**Requirement**
Show every line of the data that includes the word "input".

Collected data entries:
=== Section Start ===

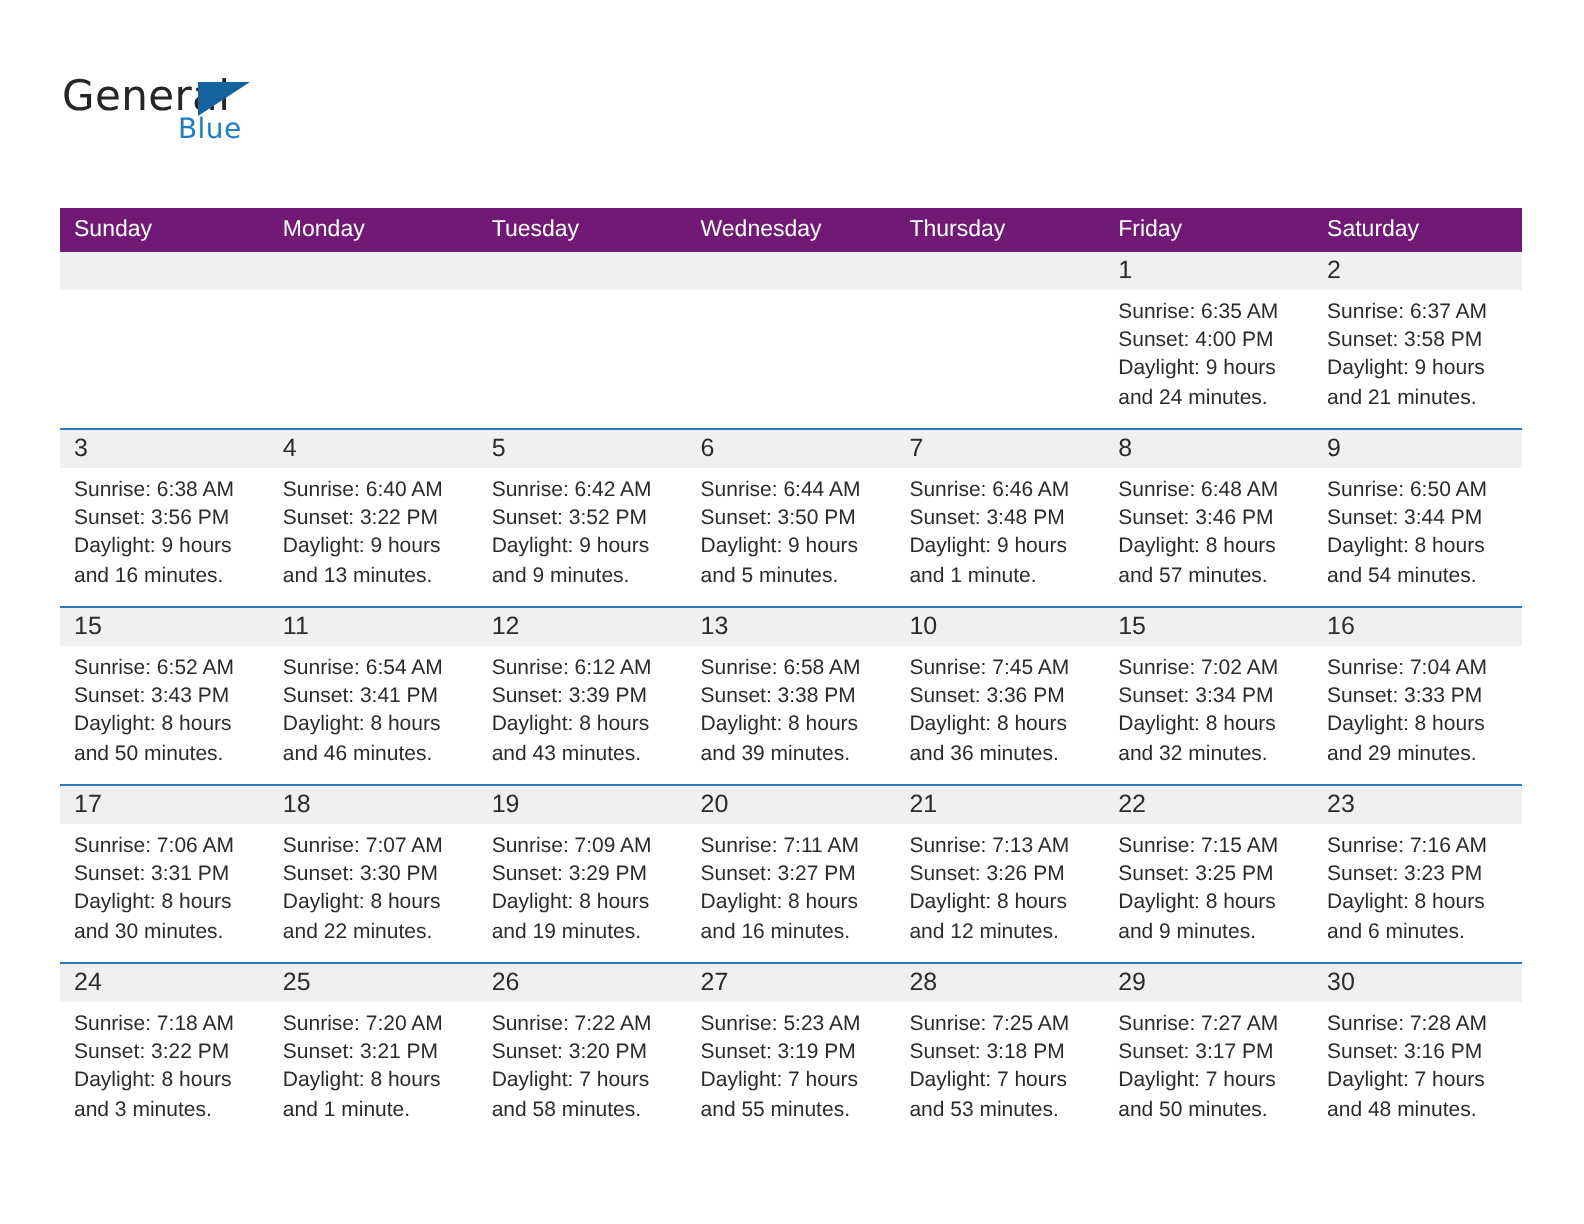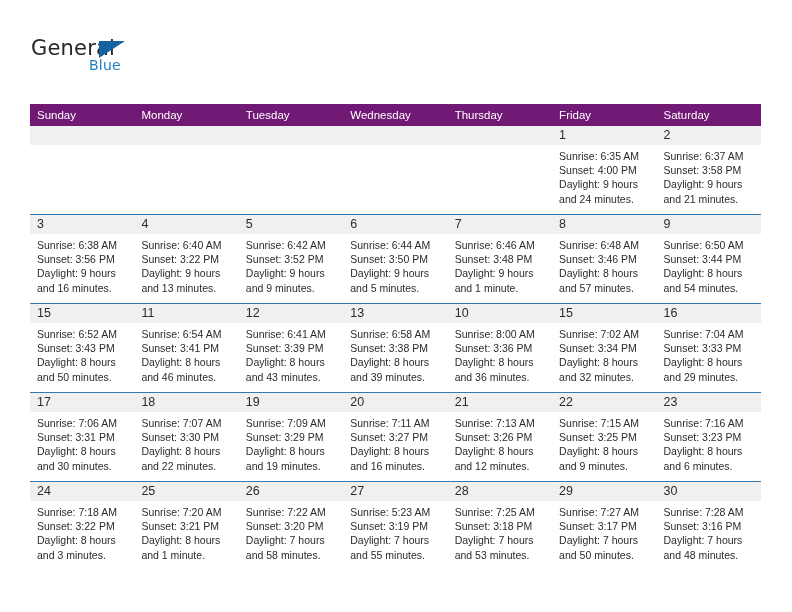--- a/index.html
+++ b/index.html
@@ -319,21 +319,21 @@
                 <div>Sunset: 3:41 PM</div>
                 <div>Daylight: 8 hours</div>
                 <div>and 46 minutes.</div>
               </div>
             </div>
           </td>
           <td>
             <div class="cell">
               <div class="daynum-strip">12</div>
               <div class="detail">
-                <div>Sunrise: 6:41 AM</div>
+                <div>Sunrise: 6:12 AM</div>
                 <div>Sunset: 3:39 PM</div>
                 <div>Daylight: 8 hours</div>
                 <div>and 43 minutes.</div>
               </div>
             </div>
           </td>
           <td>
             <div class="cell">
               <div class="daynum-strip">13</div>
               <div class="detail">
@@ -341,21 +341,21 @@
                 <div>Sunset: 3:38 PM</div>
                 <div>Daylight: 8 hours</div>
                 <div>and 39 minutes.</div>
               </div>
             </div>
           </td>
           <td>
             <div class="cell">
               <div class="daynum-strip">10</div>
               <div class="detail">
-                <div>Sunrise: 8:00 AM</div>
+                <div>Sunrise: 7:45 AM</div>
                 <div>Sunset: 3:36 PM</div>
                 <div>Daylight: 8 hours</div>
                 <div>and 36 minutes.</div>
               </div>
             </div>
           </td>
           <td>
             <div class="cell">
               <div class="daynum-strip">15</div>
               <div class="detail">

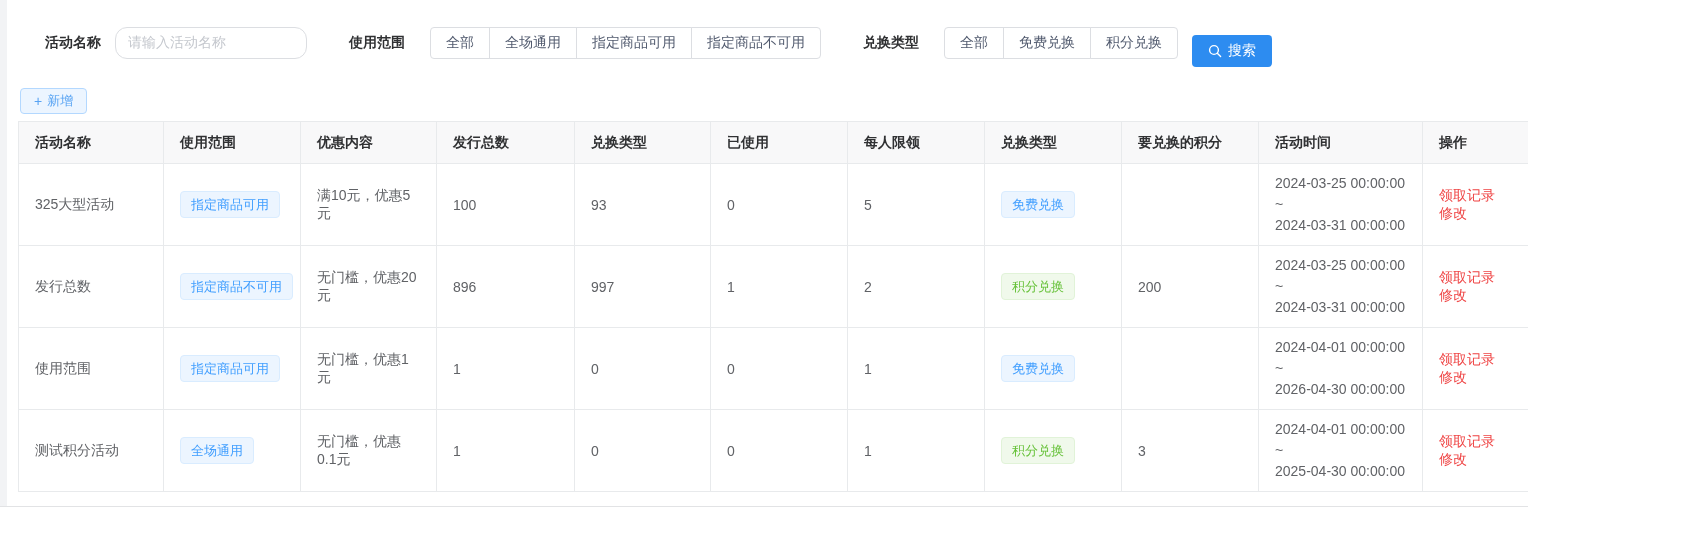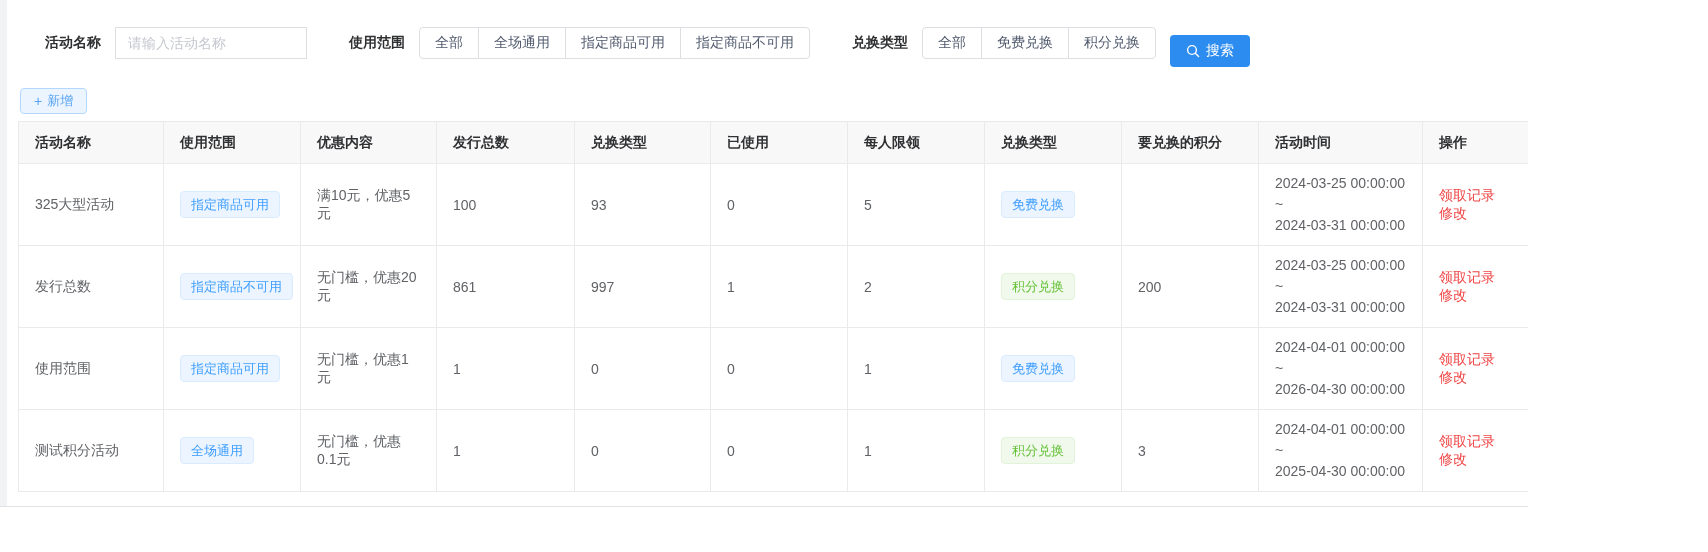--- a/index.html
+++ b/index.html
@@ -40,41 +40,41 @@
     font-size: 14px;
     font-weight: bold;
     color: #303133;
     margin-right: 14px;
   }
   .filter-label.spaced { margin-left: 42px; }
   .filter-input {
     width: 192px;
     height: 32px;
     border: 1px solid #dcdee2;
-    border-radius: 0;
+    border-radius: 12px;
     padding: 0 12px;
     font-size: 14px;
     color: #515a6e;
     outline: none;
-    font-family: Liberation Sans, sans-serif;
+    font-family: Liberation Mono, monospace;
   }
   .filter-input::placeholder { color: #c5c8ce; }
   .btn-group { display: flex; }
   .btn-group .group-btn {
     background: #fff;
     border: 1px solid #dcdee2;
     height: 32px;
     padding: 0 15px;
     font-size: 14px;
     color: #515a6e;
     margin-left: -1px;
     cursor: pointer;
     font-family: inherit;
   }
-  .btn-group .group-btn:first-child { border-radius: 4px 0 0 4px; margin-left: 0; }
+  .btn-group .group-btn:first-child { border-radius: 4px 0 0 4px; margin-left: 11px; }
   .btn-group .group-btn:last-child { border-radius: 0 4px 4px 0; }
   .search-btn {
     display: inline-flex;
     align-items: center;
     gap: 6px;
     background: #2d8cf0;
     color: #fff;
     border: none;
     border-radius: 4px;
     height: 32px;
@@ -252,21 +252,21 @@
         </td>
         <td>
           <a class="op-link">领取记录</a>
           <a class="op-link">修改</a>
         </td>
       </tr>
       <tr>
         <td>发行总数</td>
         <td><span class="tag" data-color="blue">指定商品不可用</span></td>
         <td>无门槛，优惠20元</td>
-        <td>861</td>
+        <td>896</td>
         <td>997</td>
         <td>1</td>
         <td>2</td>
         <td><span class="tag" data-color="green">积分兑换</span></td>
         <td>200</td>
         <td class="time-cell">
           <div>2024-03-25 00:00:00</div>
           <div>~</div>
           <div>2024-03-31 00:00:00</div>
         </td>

=== Section End ===

**Written answer**
   .filter-input {
   .filter-input::placeholder { color: #c5c8ce; }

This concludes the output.